* **What is needed**
Nothing but the lines below between the line holding "(420, 289) none" and the line holding "(798, 374) none", inclusive, should appear in the answer, each set down exactly.

Collected data entries:
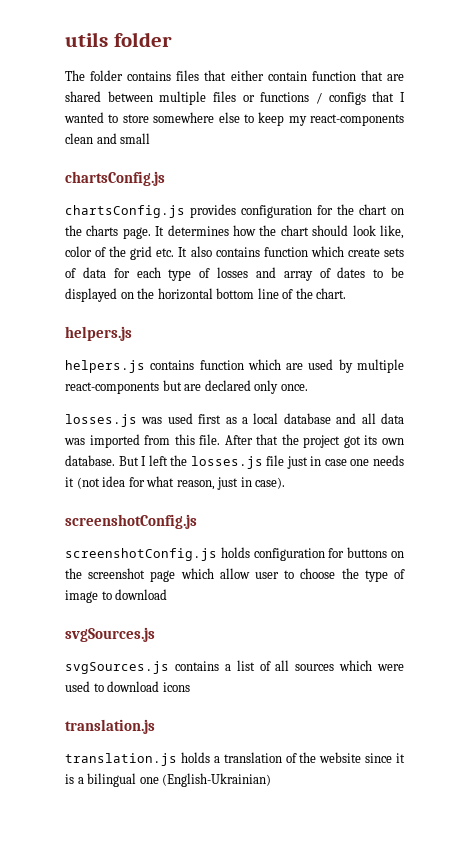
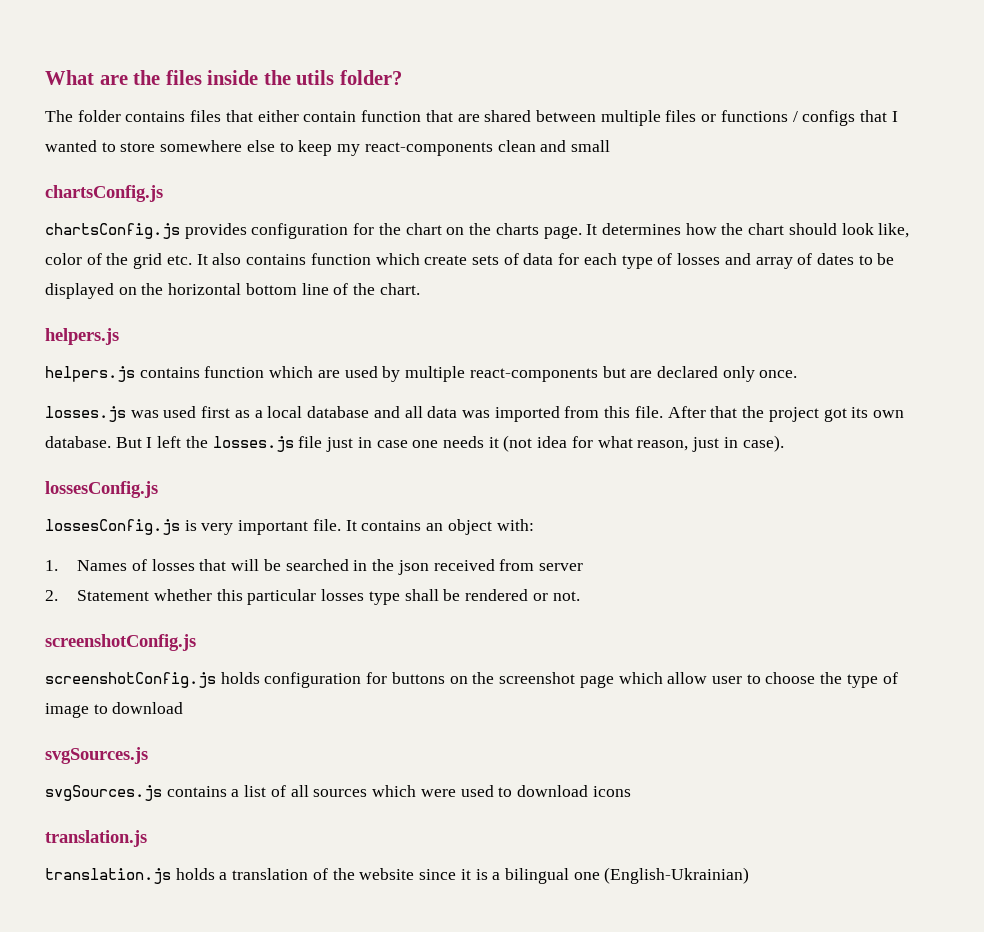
[65,32,172,47] utils folder -> [45,70,402,85] What are the files inside the utils folder?
(286, 483) none -> [45,481,158,498] [45,519,534,535] [45,559,583,575] [45,589,580,605] // lossesConfig.js // lossesConfig.js is very important file. It contains an object with: // 1. Names of losses that will be searched in the json received from server // 2. Statement whether this particular losses type shall be rendered or not.

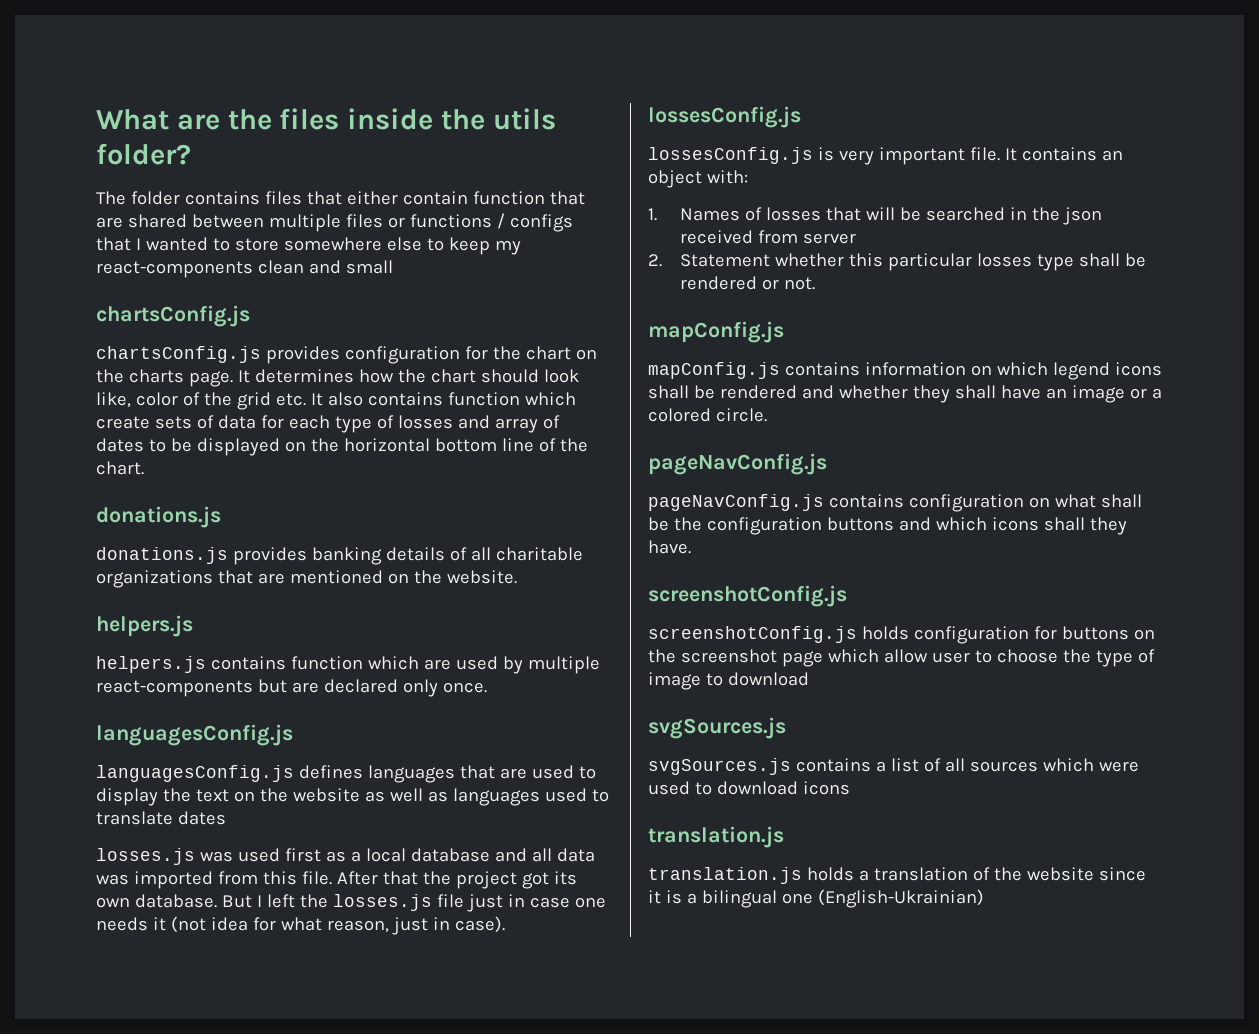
(420, 289) none -> [96,506,221,528] [96,547,583,565] [96,570,517,588] // donations.js // donations.js provides banking details of all charitable organizations that are mentioned on the website.
(798, 374) none -> [96,724,293,746] [96,765,596,783] [96,788,609,806] [96,811,226,825] // languagesConfig.js // languagesConfig.js defines languages that are used to display the text on the website as well as languages used to translate dates
(580, 596) none -> [648,321,784,343] [648,362,1162,380] [648,385,1162,403] [648,408,767,422] [648,453,827,475] [648,494,1142,512] [648,517,1127,535] [648,540,691,554] // mapConfig.js // mapConfig.js contains information on which legend icons shall be rendered and whether they shall have an image or a colored circle. // pageNavConfig.js // pageNavConfig.js contains configuration on what shall be the configuration buttons and which icons shall they have.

* **Finished task**
(420, 289) none -> [96,506,221,528] [96,547,583,565] [96,570,517,588] // donations.js // donations.js provides banking details of all charitable organizations that are mentioned on the website.
(798, 374) none -> [96,724,293,746] [96,765,596,783] [96,788,609,806] [96,811,226,825] // languagesConfig.js // languagesConfig.js defines languages that are used to display the text on the website as well as languages used to translate dates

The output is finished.